And so, armed with the growing disenchantment by educators, families, and policy makers with the various forms of remote instruction, I decided to resurrect and update a piece from late last Spring about alternatives to simply transitioning from the various full and partial remote approaches back to schooling as we knew it pre-COVID.  The current situation seemed to demand a more detailed exploration and description of options that have been conspicuously absent from our conversations about “what’s next”. 

Voila… the need for a more detailed piece… too long for a single post and now offered as a two part essay.   The second piece will offer a proposal  for moving beyond a simple return to the past.  I hope you’ll stay with me for Part 2.  It will be posted within two days of this piece.  Be well.

One of my habits is to begin the day with a scan of the news (a sure fire way to insure that I will not suffer from any undue bouts of optimism).  Giving into the internet age, I use a news aggregator app called Flipboard to organize articles from a variety of sources.  The algorithm used by Flipboard offers me more pieces in areas that I seem to read most frequently… no surprise that my options includes a large number of articles focused on education in the time the pandemic.

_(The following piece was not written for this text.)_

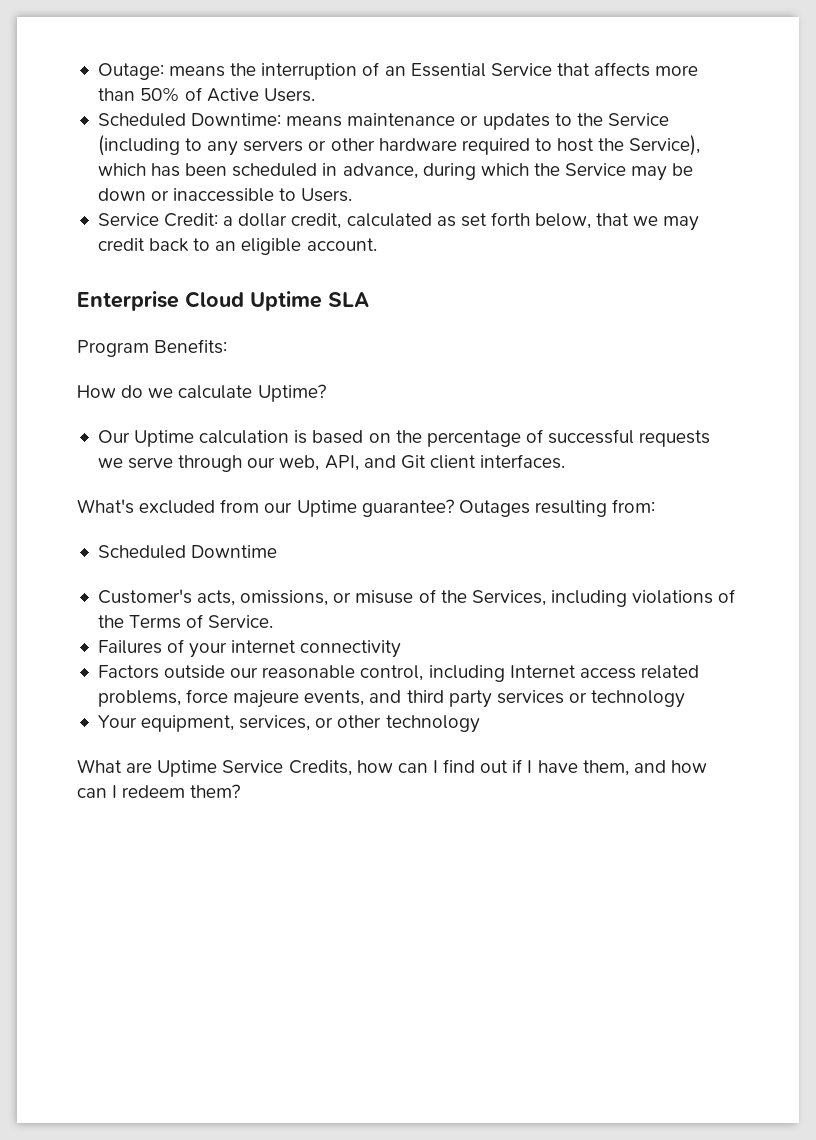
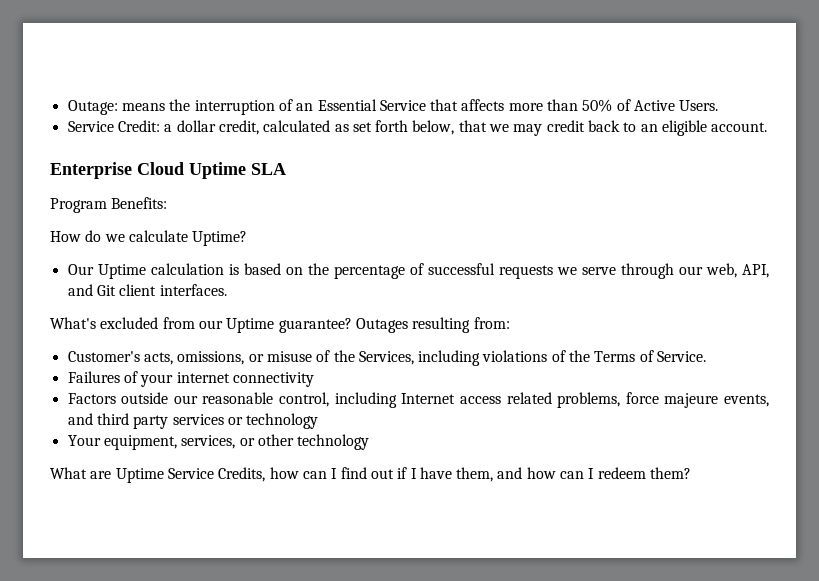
- Scheduled Downtime: means maintenance or updates to the Service (including to any servers or other hardware required to host the Service), which has been scheduled in advance, during which the Service may be down or inaccessible to Users.
- Scheduled Downtime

What has become clear from the many articles that I’ve read?  Without a doubt both my own memory and the articles that I read reveal that this is the single most challenging time for teachers, schools leaders, and students that any of us have experienced.  The challenges reported on daily basis make our experiences implementing the so-called reforms of the past 30+ years seem like a walk in the park.

Never before have educators students and their families been placed in such stressful and challenging times.  Never before have we been faced with decisions (on an almost daily basis) that have life and death consequences.  Anyone involved in the education of our young people longs for the familiarity and comfort of the “normal”.  

If we are teachers we long for the comfort of lesson plans, fixed curriculum, having all of our kids in the classroom with us.  Instead we are faced with the very real possibility that whatever the instruction design of our school was today, it might be totally different tomorrow, whoever was with us in class today might be scheduled for remote learning tomorrow.

If we are parents, we long for the routine around getting our kids on the school bus, having fixed and predictable schedules for work and home, having schools lives and home lives organized around neat, tidy schedules. Instead we are faced with learning new terms like “Zoom”, recalling what we wished we had learned about math, juggling schedules so that each kid has needed computer time and access.  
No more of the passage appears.